*** Opening of RECORDS ***

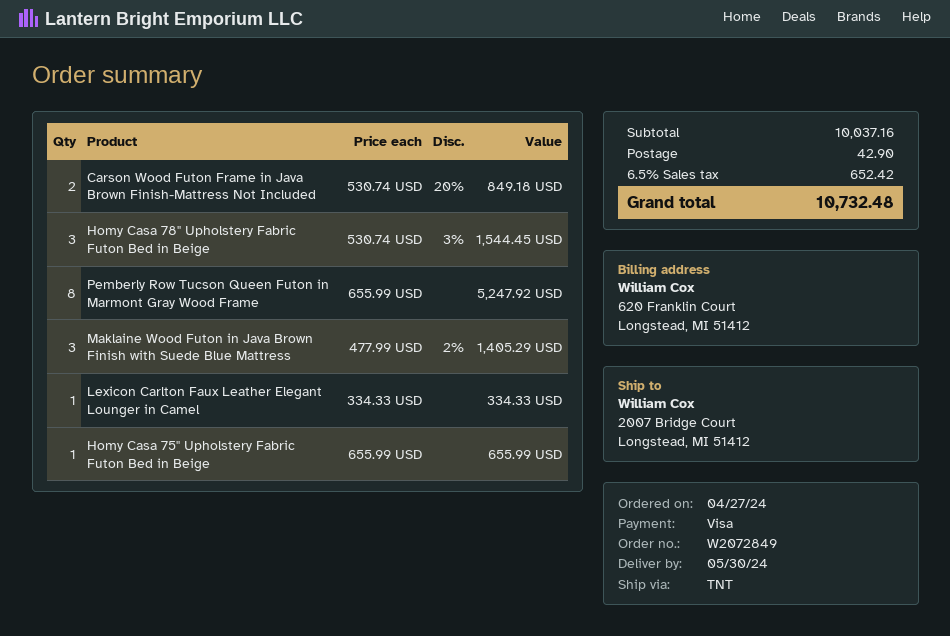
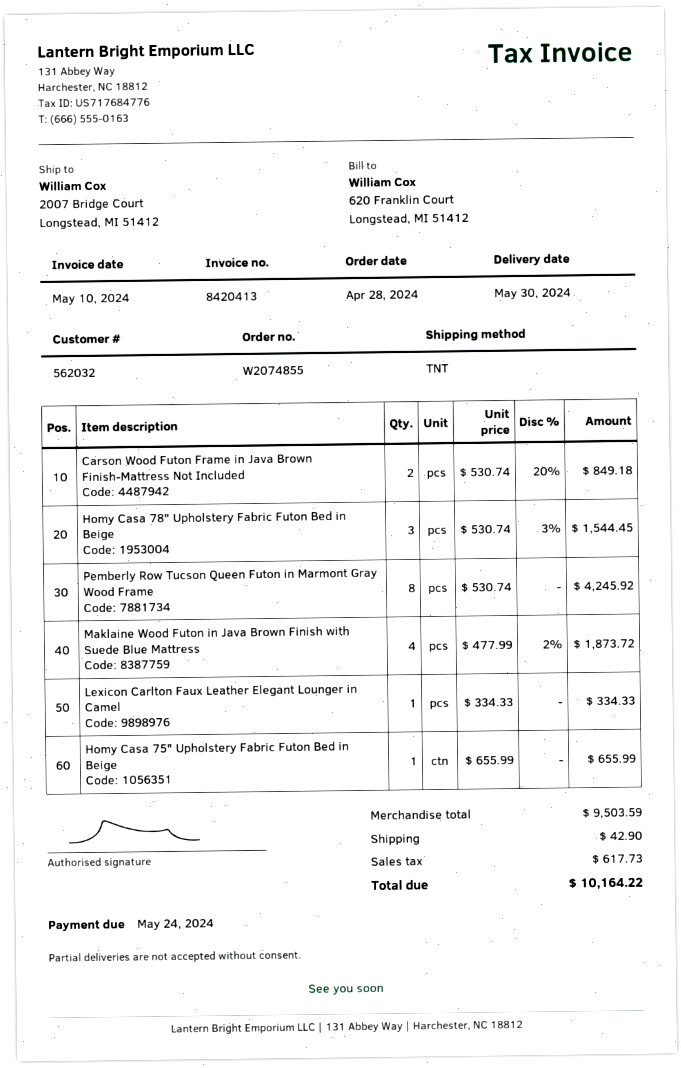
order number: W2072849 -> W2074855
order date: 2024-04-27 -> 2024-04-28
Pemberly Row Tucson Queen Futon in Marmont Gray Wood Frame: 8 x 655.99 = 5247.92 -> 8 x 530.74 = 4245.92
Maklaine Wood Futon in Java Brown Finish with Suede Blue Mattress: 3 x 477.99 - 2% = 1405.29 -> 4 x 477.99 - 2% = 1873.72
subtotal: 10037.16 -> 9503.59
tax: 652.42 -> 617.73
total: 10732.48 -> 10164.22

*** Close of RECORDS ***

* **AIM OF THE TASK**
Pick out every line above that contains the word "Futon" and copy it.

* **TASK SOLUTION**
Pemberly Row Tucson Queen Futon in Marmont Gray Wood Frame: 8 x 655.99 = 5247.92 -> 8 x 530.74 = 4245.92
Maklaine Wood Futon in Java Brown Finish with Suede Blue Mattress: 3 x 477.99 - 2% = 1405.29 -> 4 x 477.99 - 2% = 1873.72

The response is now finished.